Cinquante ans après les évènements de Budapest, le nom de Jean-Pierre Pedrazzini reste très important pour les Hongrois, les Français et l’ensemble de la communauté journalistique. La mémoire de ce reporter photographe, mort à 29 ans des blessures reçues pendant la tragique insurrection, est célébrée chaque année, le 30 octobre sur la Place de la République à l’endroit où il a été mortellement touché.

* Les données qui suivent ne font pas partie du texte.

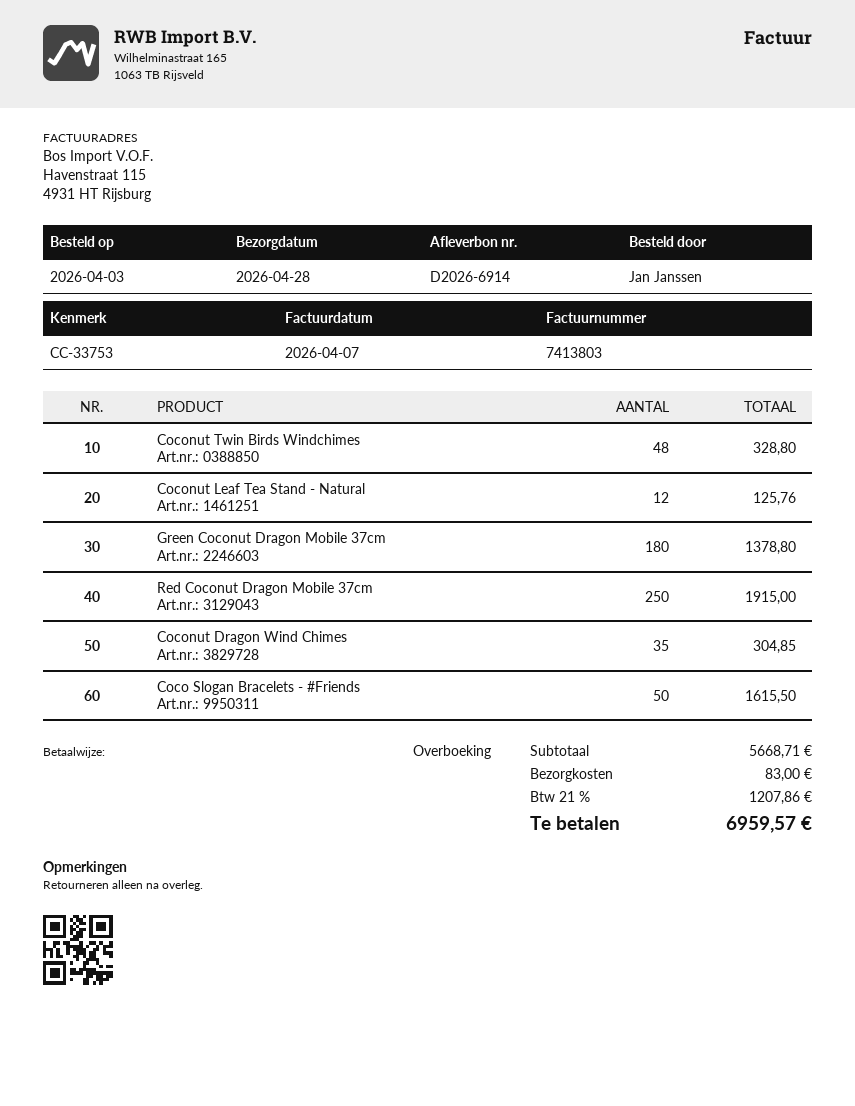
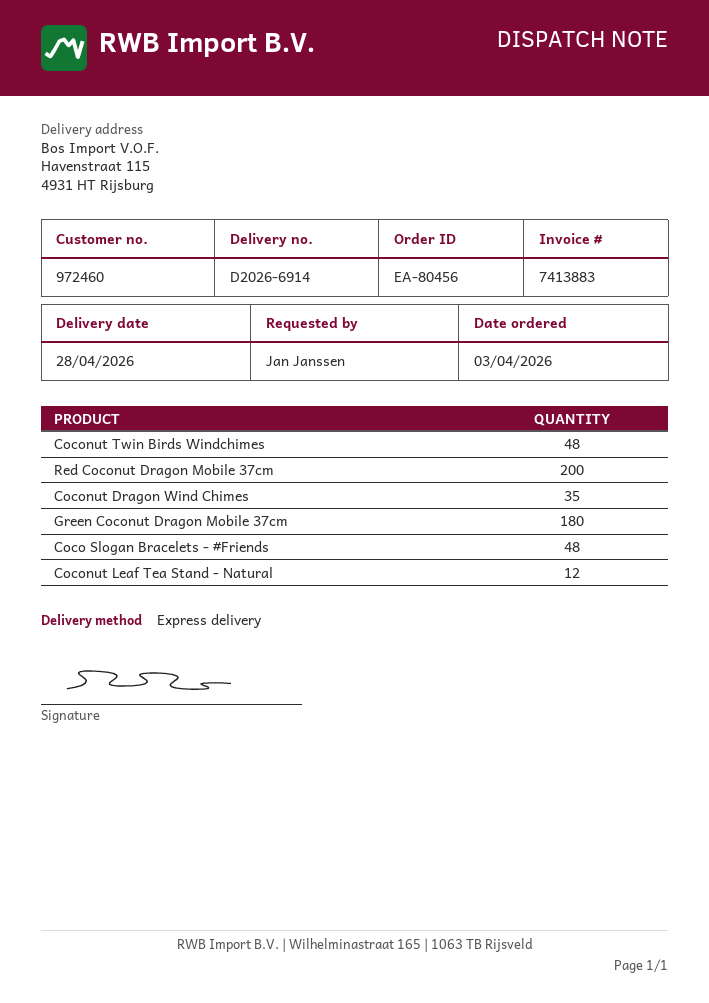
invoice number: 7413803 -> 7413883
Red Coconut Dragon Mobile 37cm: 250 -> 200
Coco Slogan Bracelets - #Friends: 50 -> 48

Photographe prodige de Paris-Match, Jean-Pierre Pedrazzini mena de nombreuses missions dans le monde. Avec Dominique Lapierre, il arracha notamment l’autorisation de parcourir l’Union soviétique de Khrouchtchev en voiture. Un fantastique raid automobile raconté par les deux hommes dans un best-seller publié en 1957 sous le titre : Russie portes ouvertes. Un ouvrage posthume pour Pedrazzini. En effet, le photographe a à peine le temps de développer ses photos qu’éclate l’insurrection hongroise. Il repart. Et tombe sous les balles d’un soldat de l’armée Rouge. Rapatrié à Paris par avion sanitaire, il succombera à ses blessures le 7 novembre 1956. Cette fin tragique est aussi celle d’une incommensurable passion. Marié depuis moins d’un an, Jean-Pierre Pedrazzini vivait un amour fou avec sa jeune et sublime femme, Annie. Une relation d’une intensité incandescente qui s’exprimait en particulier à travers les échanges épistolaires des deux amants, souvent séparés à cause des activités professionnelles de Jean-Pierre.
Cinquante ans après cette déchirure, Marine Falk-Leplat, fille d’Annie Pedrazzini, a décidé de faire revivre l’Histoire et la passion à travers la beauté des mots échangés entre 1955 et 1956 par les deux amants. Un témoignage unique et bouleversant sur deux héros du temps présent.